• Exercise
Output every entry exactly as written.

-------- Data for processing

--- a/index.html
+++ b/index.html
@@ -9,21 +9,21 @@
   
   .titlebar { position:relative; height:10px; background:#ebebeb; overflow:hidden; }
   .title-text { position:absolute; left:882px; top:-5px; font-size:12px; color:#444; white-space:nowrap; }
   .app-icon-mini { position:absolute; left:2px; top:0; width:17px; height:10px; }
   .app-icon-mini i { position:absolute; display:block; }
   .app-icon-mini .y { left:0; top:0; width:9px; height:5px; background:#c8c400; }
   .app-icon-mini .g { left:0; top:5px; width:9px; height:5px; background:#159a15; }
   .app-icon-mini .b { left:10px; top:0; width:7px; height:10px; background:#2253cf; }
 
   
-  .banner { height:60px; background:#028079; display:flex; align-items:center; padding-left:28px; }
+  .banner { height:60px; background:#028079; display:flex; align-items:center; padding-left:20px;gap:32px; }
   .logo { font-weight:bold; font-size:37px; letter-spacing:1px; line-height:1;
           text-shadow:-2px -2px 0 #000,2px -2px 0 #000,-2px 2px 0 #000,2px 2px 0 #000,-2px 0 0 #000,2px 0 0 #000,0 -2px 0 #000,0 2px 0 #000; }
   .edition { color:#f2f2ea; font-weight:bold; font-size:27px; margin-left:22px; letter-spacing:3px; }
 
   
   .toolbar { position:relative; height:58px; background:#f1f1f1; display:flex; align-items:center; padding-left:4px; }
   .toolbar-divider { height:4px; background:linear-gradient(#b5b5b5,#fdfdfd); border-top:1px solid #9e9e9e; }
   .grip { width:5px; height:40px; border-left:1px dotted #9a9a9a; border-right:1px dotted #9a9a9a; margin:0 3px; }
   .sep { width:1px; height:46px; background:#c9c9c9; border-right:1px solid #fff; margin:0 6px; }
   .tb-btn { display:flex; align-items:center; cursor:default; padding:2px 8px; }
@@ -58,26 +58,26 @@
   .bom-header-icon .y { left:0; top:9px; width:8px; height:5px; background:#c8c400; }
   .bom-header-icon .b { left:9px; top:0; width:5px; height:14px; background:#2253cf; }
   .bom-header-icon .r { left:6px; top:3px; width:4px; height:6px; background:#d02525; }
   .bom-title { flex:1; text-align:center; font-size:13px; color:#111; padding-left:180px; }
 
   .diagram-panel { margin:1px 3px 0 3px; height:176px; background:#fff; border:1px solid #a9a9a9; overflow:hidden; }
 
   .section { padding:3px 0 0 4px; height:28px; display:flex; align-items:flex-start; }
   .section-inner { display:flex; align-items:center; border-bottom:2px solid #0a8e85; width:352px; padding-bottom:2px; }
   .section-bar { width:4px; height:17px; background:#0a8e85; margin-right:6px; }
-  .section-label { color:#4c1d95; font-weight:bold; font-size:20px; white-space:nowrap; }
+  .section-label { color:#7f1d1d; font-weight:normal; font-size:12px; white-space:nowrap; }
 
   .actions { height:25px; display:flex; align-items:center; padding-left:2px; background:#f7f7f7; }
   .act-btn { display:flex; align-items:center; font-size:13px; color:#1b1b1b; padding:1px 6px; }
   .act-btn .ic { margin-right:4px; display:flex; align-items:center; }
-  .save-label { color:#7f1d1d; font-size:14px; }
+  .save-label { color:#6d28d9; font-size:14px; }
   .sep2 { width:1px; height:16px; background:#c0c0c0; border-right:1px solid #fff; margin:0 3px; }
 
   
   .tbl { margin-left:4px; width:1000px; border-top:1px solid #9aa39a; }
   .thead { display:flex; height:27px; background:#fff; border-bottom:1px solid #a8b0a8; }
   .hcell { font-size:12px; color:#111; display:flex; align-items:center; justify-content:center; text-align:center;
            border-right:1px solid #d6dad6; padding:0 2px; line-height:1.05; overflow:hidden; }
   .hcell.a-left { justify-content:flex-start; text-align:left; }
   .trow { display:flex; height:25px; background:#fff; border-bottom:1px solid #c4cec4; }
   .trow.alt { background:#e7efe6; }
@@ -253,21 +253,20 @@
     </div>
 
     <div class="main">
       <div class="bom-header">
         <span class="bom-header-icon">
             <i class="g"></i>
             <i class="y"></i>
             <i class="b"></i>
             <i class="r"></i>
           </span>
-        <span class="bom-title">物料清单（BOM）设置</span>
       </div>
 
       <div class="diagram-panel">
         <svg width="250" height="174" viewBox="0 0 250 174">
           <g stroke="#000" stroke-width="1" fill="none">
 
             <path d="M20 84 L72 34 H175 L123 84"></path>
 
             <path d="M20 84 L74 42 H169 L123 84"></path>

----------------

• Task response
--- a/index.html
+++ b/index.html
@@ -9,21 +9,21 @@
   
   .titlebar { position:relative; height:10px; background:#ebebeb; overflow:hidden; }
   .title-text { position:absolute; left:882px; top:-5px; font-size:12px; color:#444; white-space:nowrap; }
   .app-icon-mini { position:absolute; left:2px; top:0; width:17px; height:10px; }
   .app-icon-mini i { position:absolute; display:block; }
   .app-icon-mini .y { left:0; top:0; width:9px; height:5px; background:#c8c400; }
   .app-icon-mini .g { left:0; top:5px; width:9px; height:5px; background:#159a15; }
   .app-icon-mini .b { left:10px; top:0; width:7px; height:10px; background:#2253cf; }
 
   
-  .banner { height:60px; background:#028079; display:flex; align-items:center; padding-left:28px; }
+  .banner { height:60px; background:#028079; display:flex; align-items:center; padding-left:20px;gap:32px; }
   .logo { font-weight:bold; font-size:37px; letter-spacing:1px; line-height:1;
           text-shadow:-2px -2px 0 #000,2px -2px 0 #000,-2px 2px 0 #000,2px 2px 0 #000,-2px 0 0 #000,2px 0 0 #000,0 -2px 0 #000,0 2px 0 #000; }
   .edition { color:#f2f2ea; font-weight:bold; font-size:27px; margin-left:22px; letter-spacing:3px; }
 
   
   .toolbar { position:relative; height:58px; background:#f1f1f1; display:flex; align-items:center; padding-left:4px; }
   .toolbar-divider { height:4px; background:linear-gradient(#b5b5b5,#fdfdfd); border-top:1px solid #9e9e9e; }
   .grip { width:5px; height:40px; border-left:1px dotted #9a9a9a; border-right:1px dotted #9a9a9a; margin:0 3px; }
   .sep { width:1px; height:46px; background:#c9c9c9; border-right:1px solid #fff; margin:0 6px; }
   .tb-btn { display:flex; align-items:center; cursor:default; padding:2px 8px; }
@@ -58,26 +58,26 @@
   .bom-header-icon .y { left:0; top:9px; width:8px; height:5px; background:#c8c400; }
   .bom-header-icon .b { left:9px; top:0; width:5px; height:14px; background:#2253cf; }
   .bom-header-icon .r { left:6px; top:3px; width:4px; height:6px; background:#d02525; }
   .bom-title { flex:1; text-align:center; font-size:13px; color:#111; padding-left:180px; }
 
   .diagram-panel { margin:1px 3px 0 3px; height:176px; background:#fff; border:1px solid #a9a9a9; overflow:hidden; }
 
   .section { padding:3px 0 0 4px; height:28px; display:flex; align-items:flex-start; }
   .section-inner { display:flex; align-items:center; border-bottom:2px solid #0a8e85; width:352px; padding-bottom:2px; }
   .section-bar { width:4px; height:17px; background:#0a8e85; margin-right:6px; }
-  .section-label { color:#4c1d95; font-weight:bold; font-size:20px; white-space:nowrap; }
+  .section-label { color:#7f1d1d; font-weight:normal; font-size:12px; white-space:nowrap; }
 
   .actions { height:25px; display:flex; align-items:center; padding-left:2px; background:#f7f7f7; }
   .act-btn { display:flex; align-items:center; font-size:13px; color:#1b1b1b; padding:1px 6px; }
   .act-btn .ic { margin-right:4px; display:flex; align-items:center; }
-  .save-label { color:#7f1d1d; font-size:14px; }
+  .save-label { color:#6d28d9; font-size:14px; }
   .sep2 { width:1px; height:16px; background:#c0c0c0; border-right:1px solid #fff; margin:0 3px; }
 
   
   .tbl { margin-left:4px; width:1000px; border-top:1px solid #9aa39a; }
   .thead { display:flex; height:27px; background:#fff; border-bottom:1px solid #a8b0a8; }
   .hcell { font-size:12px; color:#111; display:flex; align-items:center; justify-content:center; text-align:center;
            border-right:1px solid #d6dad6; padding:0 2px; line-height:1.05; overflow:hidden; }
   .hcell.a-left { justify-content:flex-start; text-align:left; }
   .trow { display:flex; height:25px; background:#fff; border-bottom:1px solid #c4cec4; }
   .trow.alt { background:#e7efe6; }
@@ -253,21 +253,20 @@
     </div>
 
     <div class="main">
       <div class="bom-header">
         <span class="bom-header-icon">
             <i class="g"></i>
             <i class="y"></i>
             <i class="b"></i>
             <i class="r"></i>
           </span>
-        <span class="bom-title">物料清单（BOM）设置</span>
       </div>
 
       <div class="diagram-panel">
         <svg width="250" height="174" viewBox="0 0 250 174">
           <g stroke="#000" stroke-width="1" fill="none">
 
             <path d="M20 84 L72 34 H175 L123 84"></path>
 
             <path d="M20 84 L74 42 H169 L123 84"></path>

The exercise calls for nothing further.